花开两朵,各表一枝。
就在林渡在尸魅教总部大开杀戒的同时,人皇殿方向,司马枭正带着重伤的人皇快步归来。
“怎么?还活着吗?”司马枭目光落在怀中气息微弱的人皇身上,快步朝着殿内的疗伤密室走去。
“还活着,别吵。

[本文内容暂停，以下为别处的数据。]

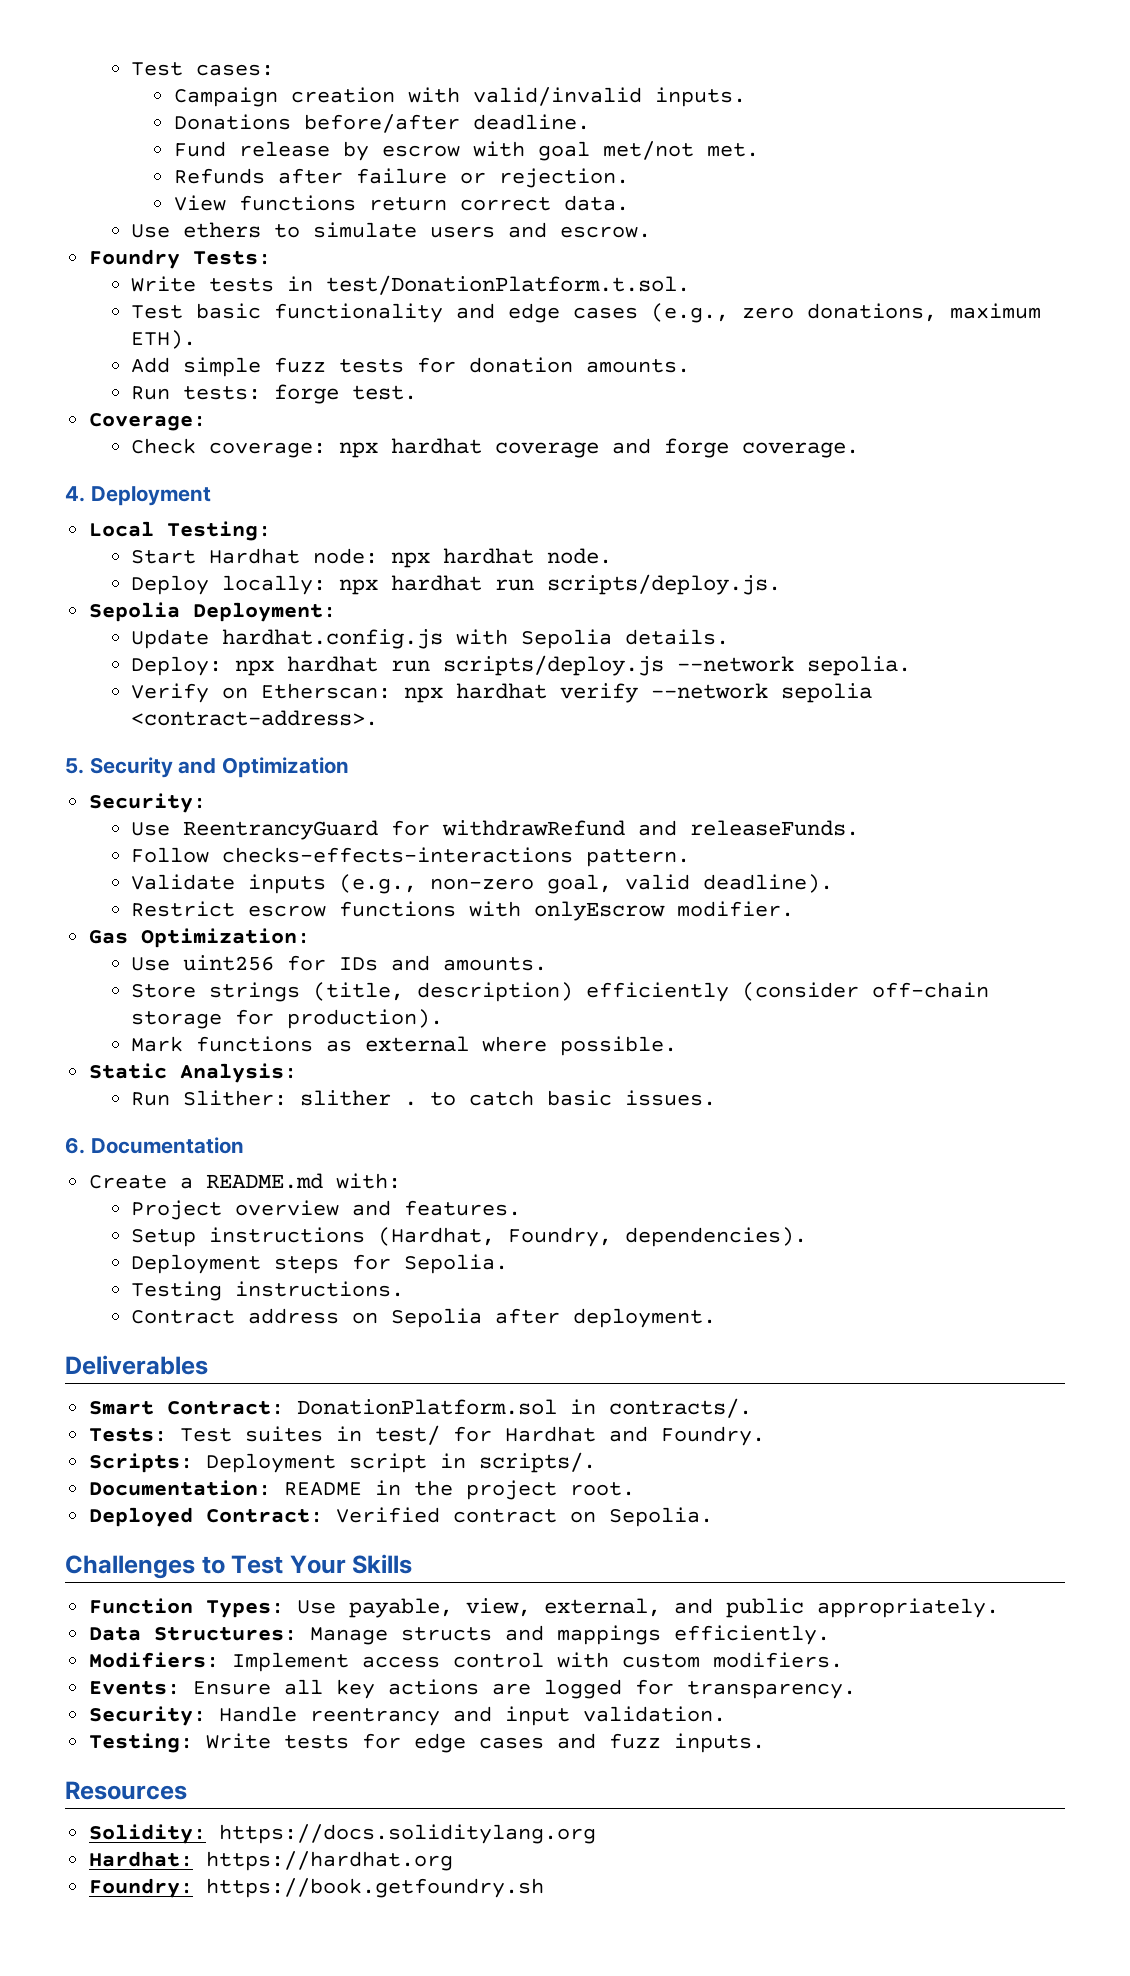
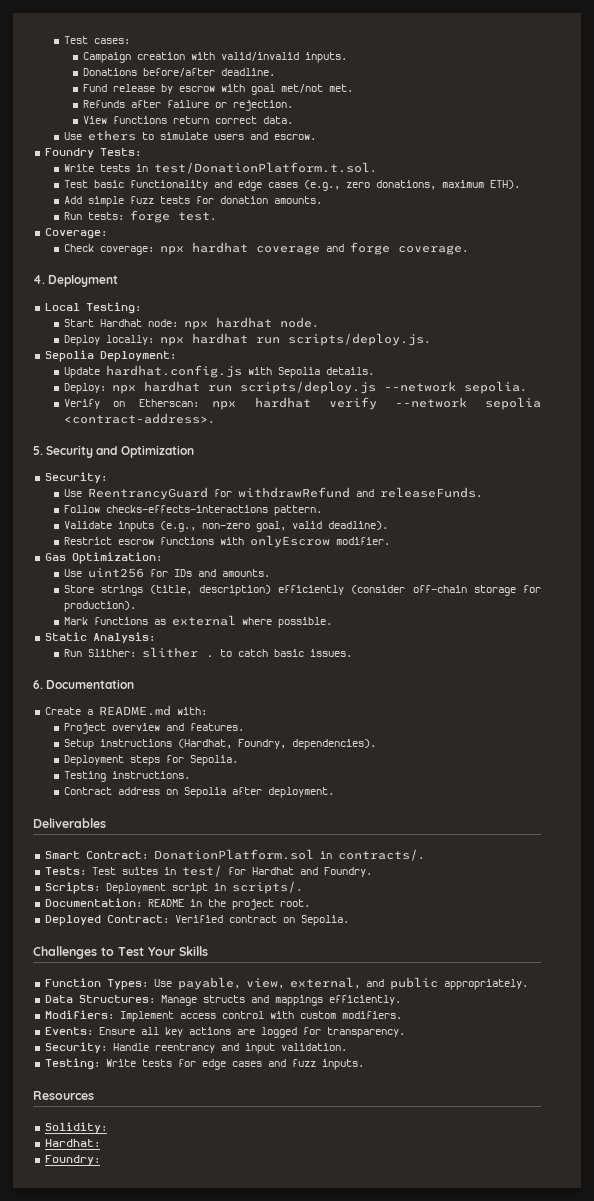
- Solidity: https://docs.soliditylang.org
+ Solidity:
- Hardhat: https://hardhat.org
+ Hardhat:
- Foundry: https://book.getfoundry.sh
+ Foundry:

”
人皇的声音虚弱得如同风中残烛,此时他已被放入提前准备好的青木翠灵液中,丝丝缕缕的翠色灵光顺着他的周身毛孔钻入体内,却依旧难以掩盖他苍白如纸的脸色。
此前为了催动寻天尺击碎骨头天魔,人皇不惜燃烧自身魂魄,那段时间里他一度失去了神智。
若非天元皇朝与大晋的两股国运之力死死拖着他的残魂,强行维系着他的生机,他早已魂飞魄散,连一丝转世的机会都没有。
此刻泡在能滋养神魂、修复肉身的青木翠灵液中,他才勉强找回几分清明。
司马枭守在疗伤密室之外,目光沉凝地望向殿外天际。
不多时,一名身着铠甲、神色凝重的人皇护卫快步走来,恭敬地站在密室门口。
“后续结果怎么样了?”司马枭率先开口,声音低沉。
司马枭气场的压迫感让他忍不住微微低头:
“此处伤亡过大,各大皇朝的人还在统计具体数目,暂时未能得出确切结果……”
“老柳树那边呢?”司马枭打断了他的话,直接追问起柳统领的状况。
“天……天魔的攻击让柳统领的根基损坏,伤势颇重,但柳统领的生命力极为顽强,目前已被送去救治,暂无性命之忧。”
司马枭闻言,微微颔首,他挥了挥手,示意他下去。
护卫如蒙大赦般转身快步退去。
密室之外寂静无声,司马枭沉吟片刻,终究还是转身推开密室的门走了进去。
青木翠灵液散发着淡淡的清香,人皇双目紧闭,静静地泡在药液中,周身萦绕着微弱的翠色灵光。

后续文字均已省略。